Москалев, надо отметить, был мужичок хиловатый, наглый и какой-то очень неопрятный. В старых тренировочных штанах с обвисшими, полуистлевшими коленками, в ношеном вельветовом пиджачке тех еще, видать, времен, когда вельвет не почитался модным материалом, и с мутными выпученными глазами, он производил впечатление старого пройдохи, и то, как он явно испугался сперва решительного Рафы, неопровержимо свидетельствовало, что рыльце у него в пушку.
– Получите вашу курочку. Нехорошо все-таки, пятьдесят рублей дерете, а подсовываете дохлый товар. Вовочка просил передать, что когда он в другой раз приедет…
– Какой Вовочка? – перебил его пучеглазый Москалев и, взяв ящик, принялся его распаковывать. Курочка и впрямь была едва жива: закатывала глазки и мелко трясла лапкой.
– Так какой такой Вовочка? – накаляясь и как-то совсем по-хамски уперев руки в бока, начал Москалев, – это Толяныч Старгородский, что ли, что вчера у меня тут был?
– При чем тут Толяныч? – непонимающе начал было Рафа, но наглец его осадил.
– Из одной, значит, с ним шайки. Что-то я тебя на Птичке раньше не видел…

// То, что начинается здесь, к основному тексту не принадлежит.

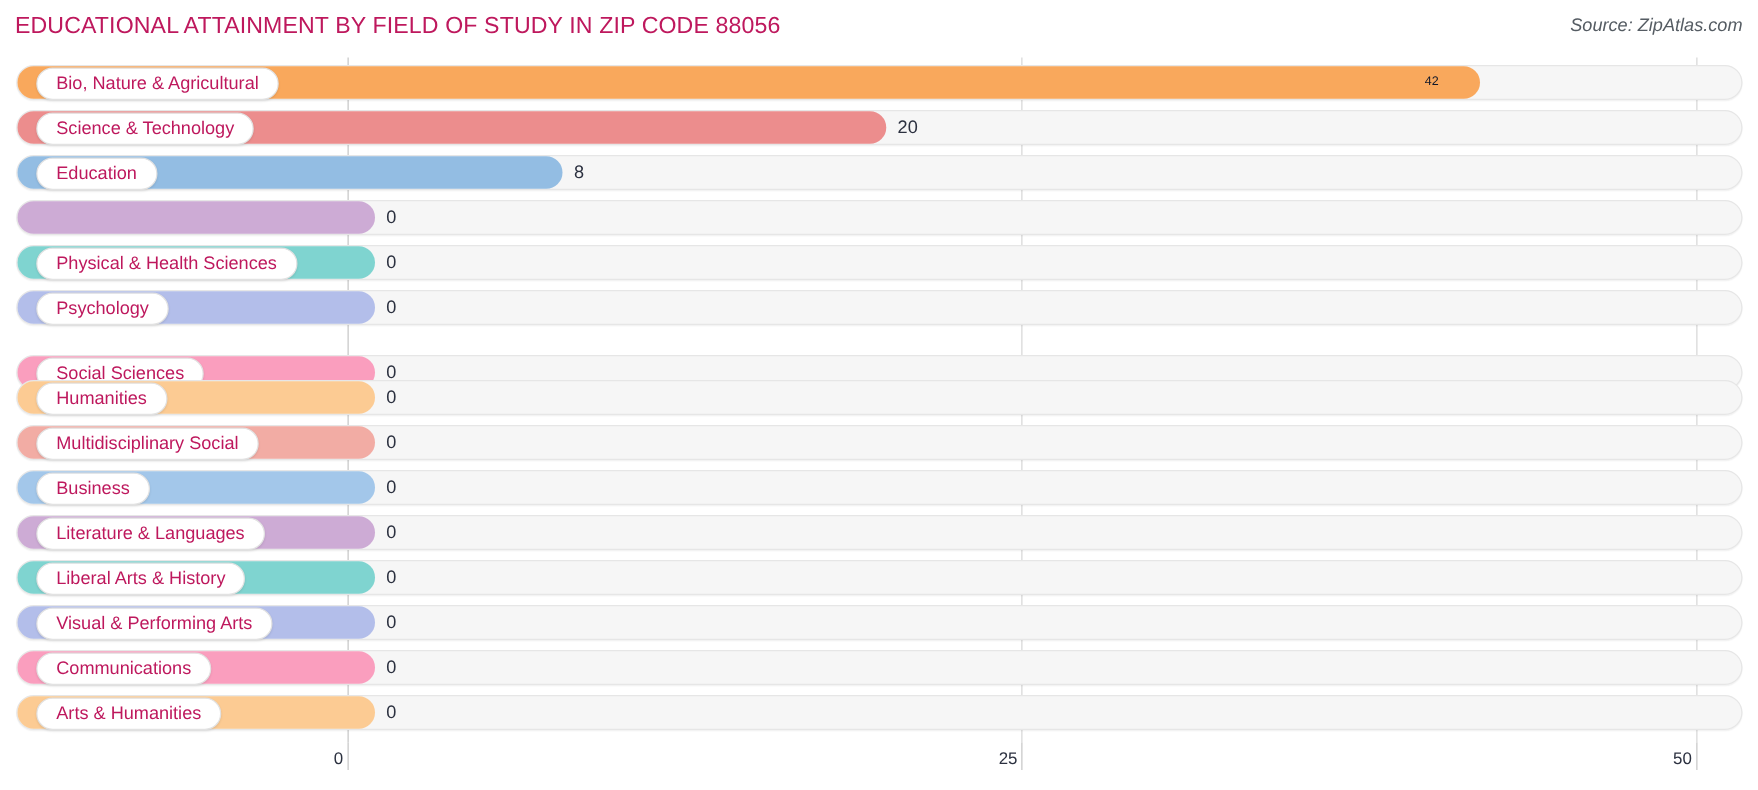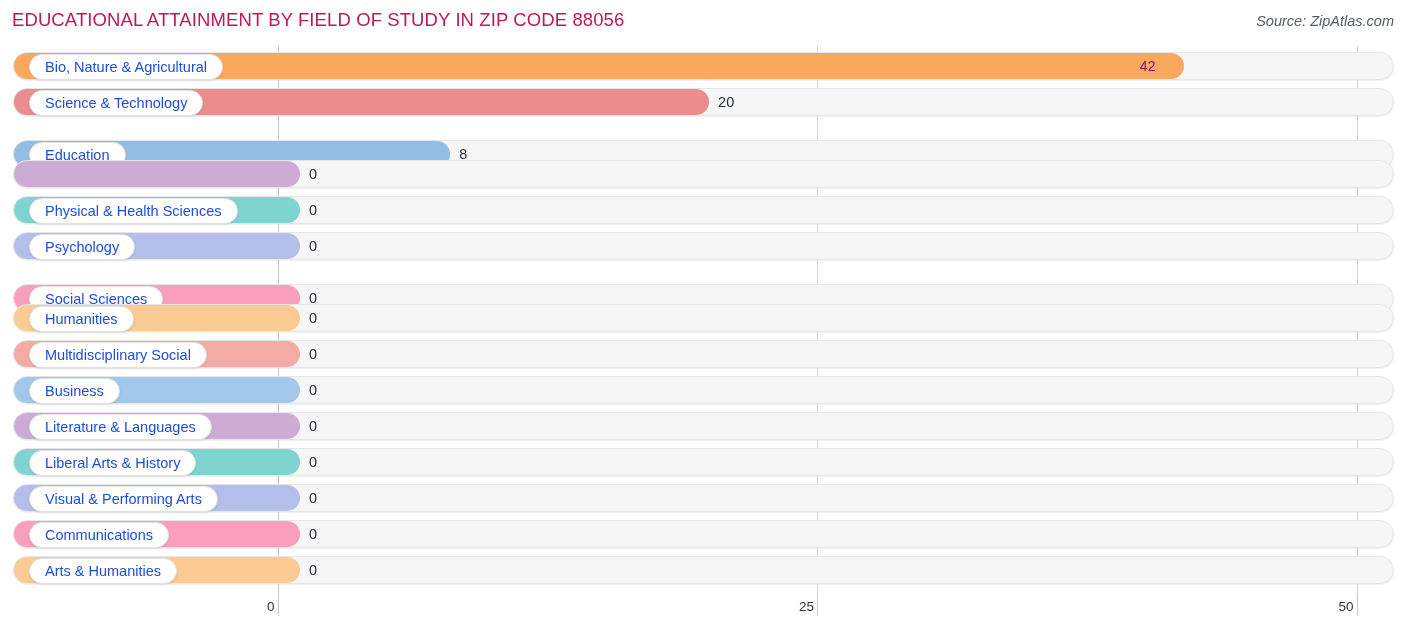--- a/index.html
+++ b/index.html
@@ -96,41 +96,41 @@
     position: absolute;
     top: 6px;
     left: 29px;
     height: 24px;
     line-height: 24px;
     padding: 0 15px 0 15px;
     background: #ffffff;
     border: 1px solid #e2e2e2;
     border-radius: 13px;
     font-size: 14.5px;
-    color: #1d4ed8;
+    color: #be185d;
     white-space: nowrap;
     box-shadow: 0 1px 2px rgba(0,0,0,0.10);
   }
 
   .value-out {
     position: absolute;
     top: 6px;
     height: 24px;
     line-height: 24px;
     font-size: 14.5px;
     color: #2c3140;
     white-space: nowrap;
   }
   .value-in {
     position: absolute;
     top: 6px;
     height: 24px;
     line-height: 24px;
-    font-size: 14px;
-    color: #701a75;
+    font-size: 10px;
+    color: #0f172a;
     white-space: nowrap;
   }
 
   
   #axis {
     position: absolute;
     left: 0;
     top: 594px;
     width: 1406px;
     height: 38px;
@@ -168,21 +168,21 @@
       <div class="bar" style="width: 1169.86px; background: rgb(249, 168, 92);"></div>
       <div class="label-pill">Bio, Nature &amp; Agricultural</div>
       <div class="value-in" style="left: 1139.86px;">42</div>
     </div>
     <div class="row" style="top: 38px;">
       <div class="track"></div>
       <div class="bar" style="width: 695.1px; background: rgb(236, 141, 141);"></div>
       <div class="label-pill">Science &amp; Technology</div>
       <div class="value-out" style="left: 718.1px;">20</div>
     </div>
-    <div class="row" style="top: 90px;">
+    <div class="row" style="top: 74px;">
       <div class="track"></div>
       <div class="bar" style="width: 436.14px; background: rgb(147, 189, 227);"></div>
       <div class="label-pill">Education</div>
       <div class="value-out" style="left: 459.14px;">8</div>
     </div>
     <div class="row" style="top: 110px;">
       <div class="track"></div>
       <div class="bar" style="width: 286px; background: rgb(205, 171, 213);"></div>
       <div class="value-out" style="left: 309px;">0</div>
     </div>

Москалев сделал угрожающий шаг в сторону Рафы… А дальше, дальше было уже очень некрасиво. Рафа не сумел да и не хотел разбираться – Толяныч ли, Вовочка ли подсунул Москалеву трех сдохших ночью кильзуммеров в обмен на орловцев, не очень-то он и уяснил разницу в ценах – с какой стороны шел четвертной, а с какой уступали пятерку – гвалт и мат стояли страшенные.
В довершение комедии из боковой комнатки выплыли два здоровенных оболтуса-сына, накинулись на несчастного Рафу и с позором выставили его за дверь. Но мало этого – как он ни отбивался, ему затолкали за пазуху трех дохлых куриц, весьма потрепанных и совсем не таких красивых, какими были они, вероятно, еще вчера утром…
В электричке Рафу обуяла тоска. Хотелось только хорошенько отмыться и ни о чем не думать. Произошла чудовищная ошибка, это было очевидно.
Дома он все рассказал Гале, и, когда та заревела, Рафа, не выносивший ничьих слез, в сердцах шлепнул дверью и заперся в ванной.
– Истинно – девки-бабы не народ, – зло процедил Рафа. И тут он заметил знакомую бутылку с завинчивающейся пробкой, предназначенную для «народной дипломатии». Бутылка была задвинута за бельевую корзину. Рядом нашелся и пластмассовый стаканчик из-под зубных щеток. На донышке оставалось грамм сто пятьдесят, и Рафа, поместив сперва стакан на полочку, долго разглядывал бутылку, качал головой и вдруг разом допил из горла и встал под горячий душ с теплой верой во все человечество.
– Нет, истинно, истинно: девки-бабы – не народ, – приговаривал он почему-то и мило улыбался.